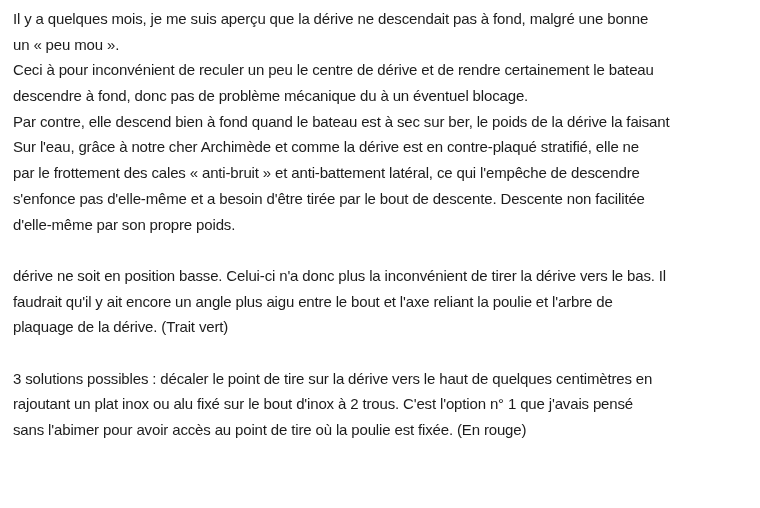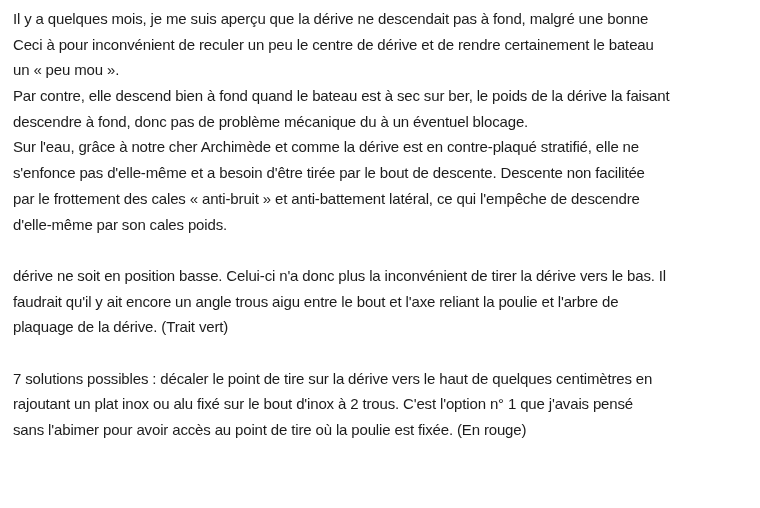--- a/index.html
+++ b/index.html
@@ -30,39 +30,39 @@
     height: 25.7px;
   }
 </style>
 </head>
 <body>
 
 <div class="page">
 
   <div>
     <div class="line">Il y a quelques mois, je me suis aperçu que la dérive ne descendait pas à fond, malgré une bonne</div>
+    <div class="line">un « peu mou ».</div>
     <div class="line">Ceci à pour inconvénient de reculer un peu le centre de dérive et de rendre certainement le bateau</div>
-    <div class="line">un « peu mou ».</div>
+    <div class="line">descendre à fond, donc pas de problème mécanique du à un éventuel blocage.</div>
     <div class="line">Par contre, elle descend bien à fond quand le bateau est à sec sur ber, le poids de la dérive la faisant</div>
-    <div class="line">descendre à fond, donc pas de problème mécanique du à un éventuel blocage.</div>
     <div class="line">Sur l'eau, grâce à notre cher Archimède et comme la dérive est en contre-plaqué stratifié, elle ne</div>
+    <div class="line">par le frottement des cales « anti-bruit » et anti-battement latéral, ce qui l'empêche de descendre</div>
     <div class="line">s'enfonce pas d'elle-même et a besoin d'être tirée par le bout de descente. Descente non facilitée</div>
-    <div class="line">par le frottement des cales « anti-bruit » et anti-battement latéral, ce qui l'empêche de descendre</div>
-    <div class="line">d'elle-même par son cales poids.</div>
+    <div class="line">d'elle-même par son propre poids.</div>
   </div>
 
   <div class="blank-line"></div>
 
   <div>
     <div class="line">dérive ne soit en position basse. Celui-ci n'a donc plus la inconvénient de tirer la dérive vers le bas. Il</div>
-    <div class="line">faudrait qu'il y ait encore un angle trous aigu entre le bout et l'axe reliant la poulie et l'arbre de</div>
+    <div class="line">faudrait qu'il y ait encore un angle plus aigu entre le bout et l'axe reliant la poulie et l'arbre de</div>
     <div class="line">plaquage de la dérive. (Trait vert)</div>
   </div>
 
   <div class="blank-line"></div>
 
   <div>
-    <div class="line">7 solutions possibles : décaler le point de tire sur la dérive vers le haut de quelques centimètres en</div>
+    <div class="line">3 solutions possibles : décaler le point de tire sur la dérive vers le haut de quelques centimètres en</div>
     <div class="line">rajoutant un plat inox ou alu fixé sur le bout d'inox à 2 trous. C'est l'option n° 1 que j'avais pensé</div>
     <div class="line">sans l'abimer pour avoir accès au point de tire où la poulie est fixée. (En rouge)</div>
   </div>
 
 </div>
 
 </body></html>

===============

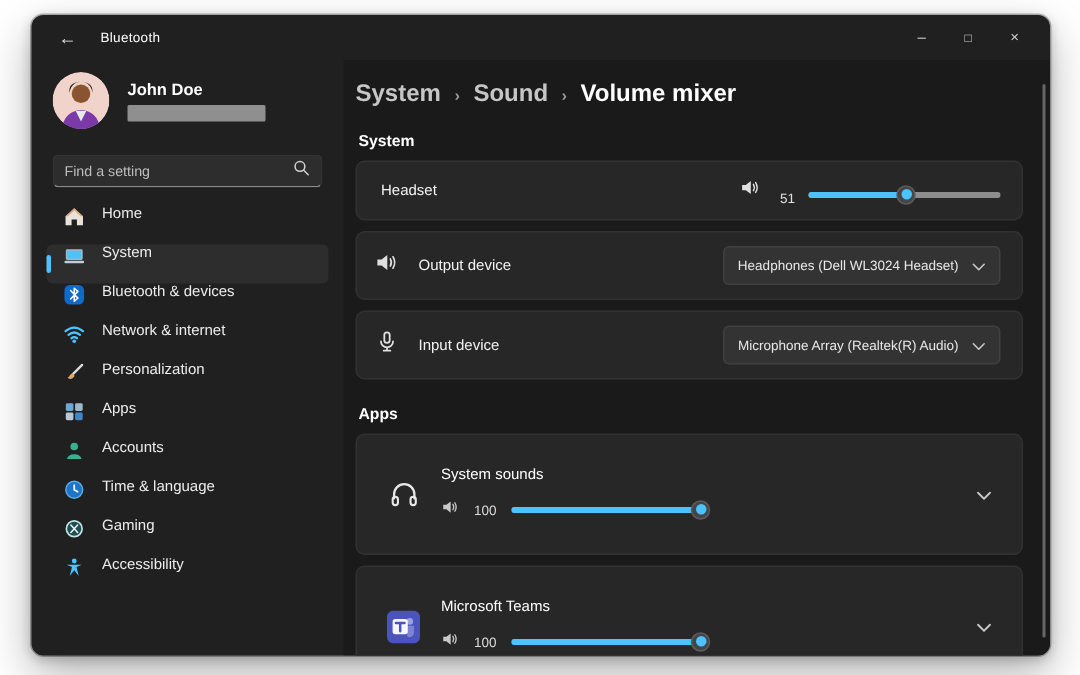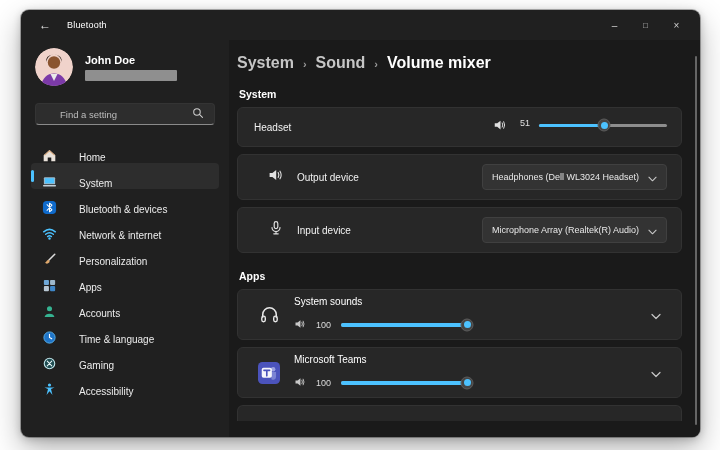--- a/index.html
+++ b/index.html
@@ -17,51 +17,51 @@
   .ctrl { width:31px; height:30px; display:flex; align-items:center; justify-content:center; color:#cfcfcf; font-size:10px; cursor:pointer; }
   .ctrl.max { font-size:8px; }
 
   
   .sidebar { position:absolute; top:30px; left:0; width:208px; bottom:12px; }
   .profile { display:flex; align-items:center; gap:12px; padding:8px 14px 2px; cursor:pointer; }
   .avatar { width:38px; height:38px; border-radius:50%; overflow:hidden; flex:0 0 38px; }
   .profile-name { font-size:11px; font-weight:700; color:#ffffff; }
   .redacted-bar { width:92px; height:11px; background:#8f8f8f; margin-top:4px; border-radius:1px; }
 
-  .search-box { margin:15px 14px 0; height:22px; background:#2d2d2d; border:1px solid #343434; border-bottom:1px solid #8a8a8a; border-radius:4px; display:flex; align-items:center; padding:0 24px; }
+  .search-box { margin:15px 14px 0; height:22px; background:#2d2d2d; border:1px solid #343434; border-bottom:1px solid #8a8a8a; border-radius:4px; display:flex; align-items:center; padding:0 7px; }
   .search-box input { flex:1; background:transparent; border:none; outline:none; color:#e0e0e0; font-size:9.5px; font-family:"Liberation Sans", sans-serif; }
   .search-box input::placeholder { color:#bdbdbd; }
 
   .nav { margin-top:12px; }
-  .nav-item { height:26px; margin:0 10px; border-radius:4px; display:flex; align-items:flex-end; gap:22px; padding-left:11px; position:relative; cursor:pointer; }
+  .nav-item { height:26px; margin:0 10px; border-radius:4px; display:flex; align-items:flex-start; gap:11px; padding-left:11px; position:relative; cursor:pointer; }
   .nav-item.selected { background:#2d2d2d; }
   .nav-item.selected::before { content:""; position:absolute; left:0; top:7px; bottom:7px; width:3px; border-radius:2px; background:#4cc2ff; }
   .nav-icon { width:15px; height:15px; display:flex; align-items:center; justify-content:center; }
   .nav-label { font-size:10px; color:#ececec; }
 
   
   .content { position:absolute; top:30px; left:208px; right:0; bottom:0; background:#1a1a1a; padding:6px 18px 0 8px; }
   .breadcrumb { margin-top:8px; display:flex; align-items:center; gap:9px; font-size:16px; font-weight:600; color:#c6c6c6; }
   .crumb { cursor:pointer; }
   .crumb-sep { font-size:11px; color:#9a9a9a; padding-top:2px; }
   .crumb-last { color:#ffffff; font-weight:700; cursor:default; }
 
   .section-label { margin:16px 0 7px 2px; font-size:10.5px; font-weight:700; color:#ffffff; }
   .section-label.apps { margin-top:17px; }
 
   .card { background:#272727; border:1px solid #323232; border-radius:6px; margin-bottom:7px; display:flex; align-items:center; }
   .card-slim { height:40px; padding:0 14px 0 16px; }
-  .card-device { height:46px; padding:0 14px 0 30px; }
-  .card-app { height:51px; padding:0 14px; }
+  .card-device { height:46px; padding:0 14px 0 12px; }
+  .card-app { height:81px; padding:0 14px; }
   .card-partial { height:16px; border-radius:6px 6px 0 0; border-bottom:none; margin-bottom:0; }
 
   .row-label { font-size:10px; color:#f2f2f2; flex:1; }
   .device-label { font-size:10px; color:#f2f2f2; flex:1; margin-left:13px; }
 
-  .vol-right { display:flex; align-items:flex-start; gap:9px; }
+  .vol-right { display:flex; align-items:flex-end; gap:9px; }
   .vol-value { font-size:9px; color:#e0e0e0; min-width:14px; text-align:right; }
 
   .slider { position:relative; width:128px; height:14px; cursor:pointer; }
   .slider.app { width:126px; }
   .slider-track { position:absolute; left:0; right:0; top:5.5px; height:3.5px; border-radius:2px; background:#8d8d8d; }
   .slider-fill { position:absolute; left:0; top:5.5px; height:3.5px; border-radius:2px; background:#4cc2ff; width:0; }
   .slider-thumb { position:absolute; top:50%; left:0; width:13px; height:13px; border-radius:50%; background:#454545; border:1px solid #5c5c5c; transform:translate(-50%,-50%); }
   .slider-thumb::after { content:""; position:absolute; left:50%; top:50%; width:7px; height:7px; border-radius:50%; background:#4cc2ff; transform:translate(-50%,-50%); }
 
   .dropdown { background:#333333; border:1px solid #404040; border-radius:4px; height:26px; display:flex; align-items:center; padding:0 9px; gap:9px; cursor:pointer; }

===============

▶ **About this exercise**
Within the material above, the line with "flex:1; background:transparent; border:none;" opens the range and the line with "height:40px; padding:0 14px" closes it; reproduce that range word for word.

▶ **Solution to the exercise**
   .search-box input { flex:1; background:transparent; border:none; outline:none; color:#e0e0e0; font-size:9.5px; font-family:"Liberation Sans", sans-serif; }
   .search-box input::placeholder { color:#bdbdbd; }
 
   .nav { margin-top:12px; }
-  .nav-item { height:26px; margin:0 10px; border-radius:4px; display:flex; align-items:flex-end; gap:22px; padding-left:11px; position:relative; cursor:pointer; }
+  .nav-item { height:26px; margin:0 10px; border-radius:4px; display:flex; align-items:flex-start; gap:11px; padding-left:11px; position:relative; cursor:pointer; }
   .nav-item.selected { background:#2d2d2d; }
   .nav-item.selected::before { content:""; position:absolute; left:0; top:7px; bottom:7px; width:3px; border-radius:2px; background:#4cc2ff; }
   .nav-icon { width:15px; height:15px; display:flex; align-items:center; justify-content:center; }
   .nav-label { font-size:10px; color:#ececec; }
 
   
   .content { position:absolute; top:30px; left:208px; right:0; bottom:0; background:#1a1a1a; padding:6px 18px 0 8px; }
   .breadcrumb { margin-top:8px; display:flex; align-items:center; gap:9px; font-size:16px; font-weight:600; color:#c6c6c6; }
   .crumb { cursor:pointer; }
   .crumb-sep { font-size:11px; color:#9a9a9a; padding-top:2px; }
   .crumb-last { color:#ffffff; font-weight:700; cursor:default; }
 
   .section-label { margin:16px 0 7px 2px; font-size:10.5px; font-weight:700; color:#ffffff; }
   .section-label.apps { margin-top:17px; }
 
   .card { background:#272727; border:1px solid #323232; border-radius:6px; margin-bottom:7px; display:flex; align-items:center; }
   .card-slim { height:40px; padding:0 14px 0 16px; }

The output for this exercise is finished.